To view/edit queue, press ‘4‘ and your queue view should looks like a simple library view.
If you would like to change the order of the tracks, you can by hitting ‘p‘ keys. To remove a track from the queue list, simple use ‘*shift-D‘.
The playlist mode on ‘3‘, but before moving to playlist view, lets add some songs. Press ‘2‘ to get the library view and go to the track that you want and press ‘y‘ to add. Now type ‘3‘ to go the newly created playlist.
Similar to queue view, where you can use ‘p‘ keys and ‘d‘ keys to move and delete songs from the playlist.
Search for track
To search a track go to the library view by pressing ‘2‘ and then press ‘/‘ to start a search. Type a track name you’re looking for. CMus will start searching for tracks that have all those words in them. Press ‘Enter‘ to get out of search mode and press ‘n‘ to find the next match.

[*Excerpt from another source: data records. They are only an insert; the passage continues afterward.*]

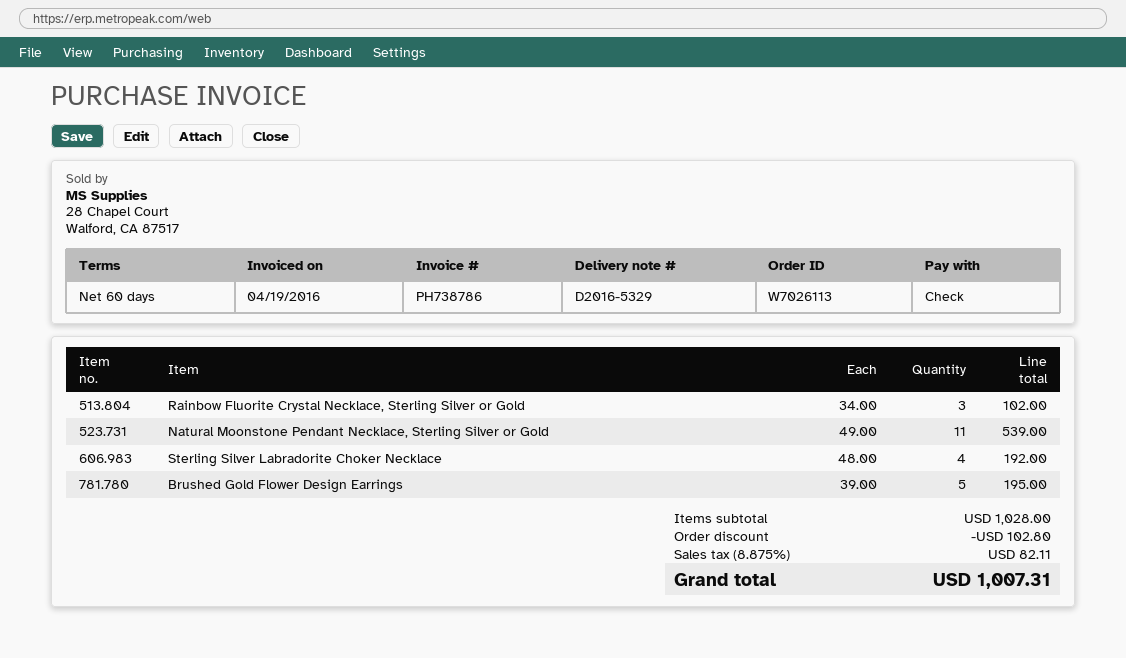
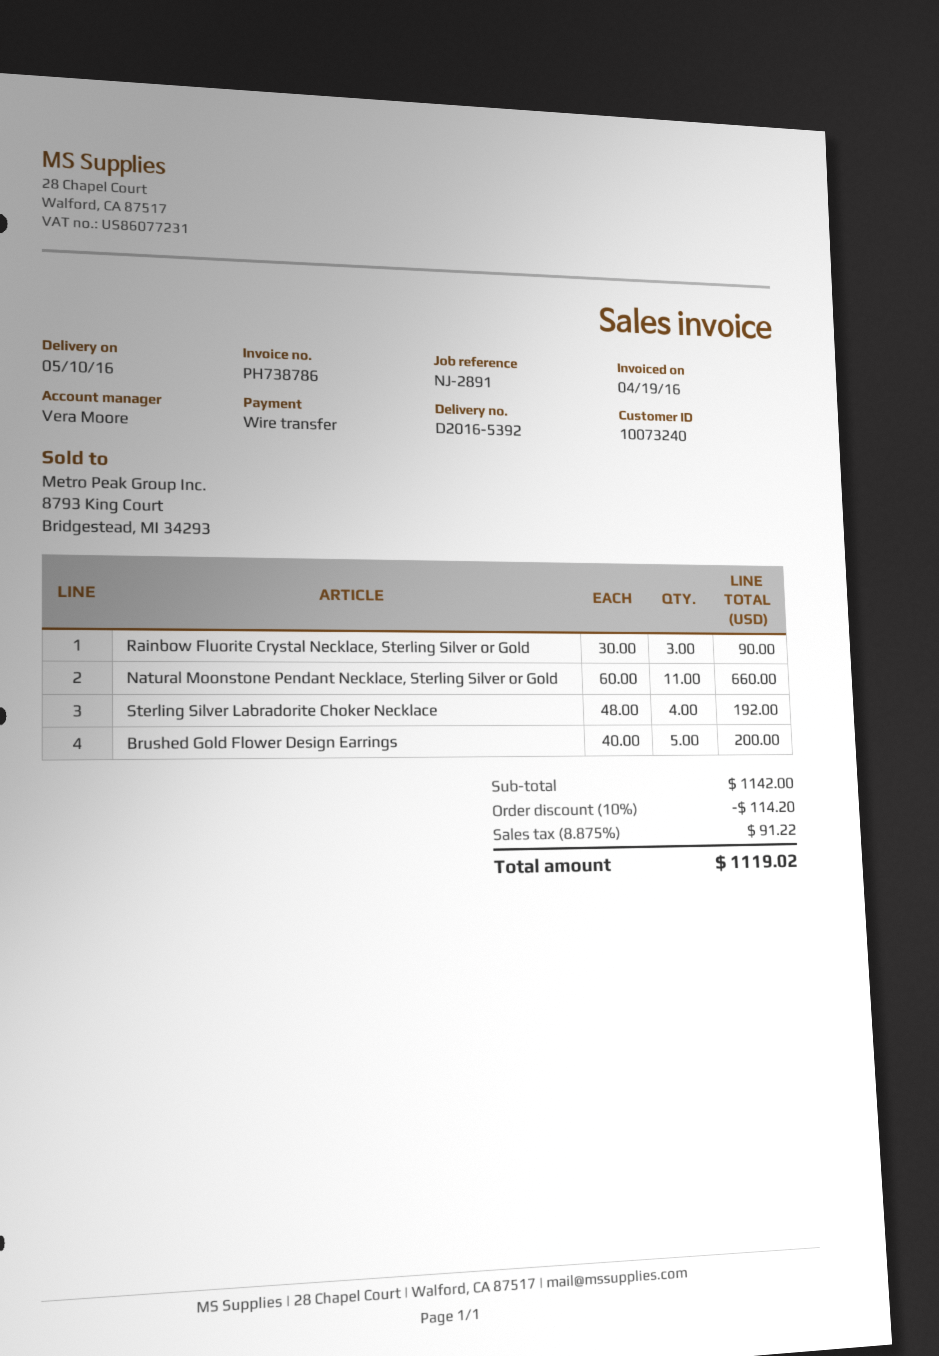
delivery note number: D2016-5329 -> D2016-5392
payment method: cheque -> bank transfer
Rainbow Fluorite Crystal Necklace, Sterling Silver or Gold: 3 x 34.00 = 102.00 -> 3 x 30.00 = 90.00
Natural Moonstone Pendant Necklace, Sterling Silver or Gold: 11 x 49.00 = 539.00 -> 11 x 60.00 = 660.00
Brushed Gold Flower Design Earrings: 5 x 39.00 = 195.00 -> 5 x 40.00 = 200.00
subtotal: 1028.00 -> 1142.00
discount: 102.80 -> 114.20
tax: 8.875% = 82.11 -> 8.875% = 91.22
total: 1007.31 -> 1119.02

As I said Cmus has bunch of very cool settings to tweak, like changing track disk numbers, enabling replaygian support or changing the keybindings. To get the quick view of current keybindings and settings, press ‘7‘ and to change setting or keybind use (up/down keys) and press ‘Enter‘.
Once you’ve done, press ‘:q‘ and hit ‘Enter‘ to quit. This will save all your library, settings, playlist and queue.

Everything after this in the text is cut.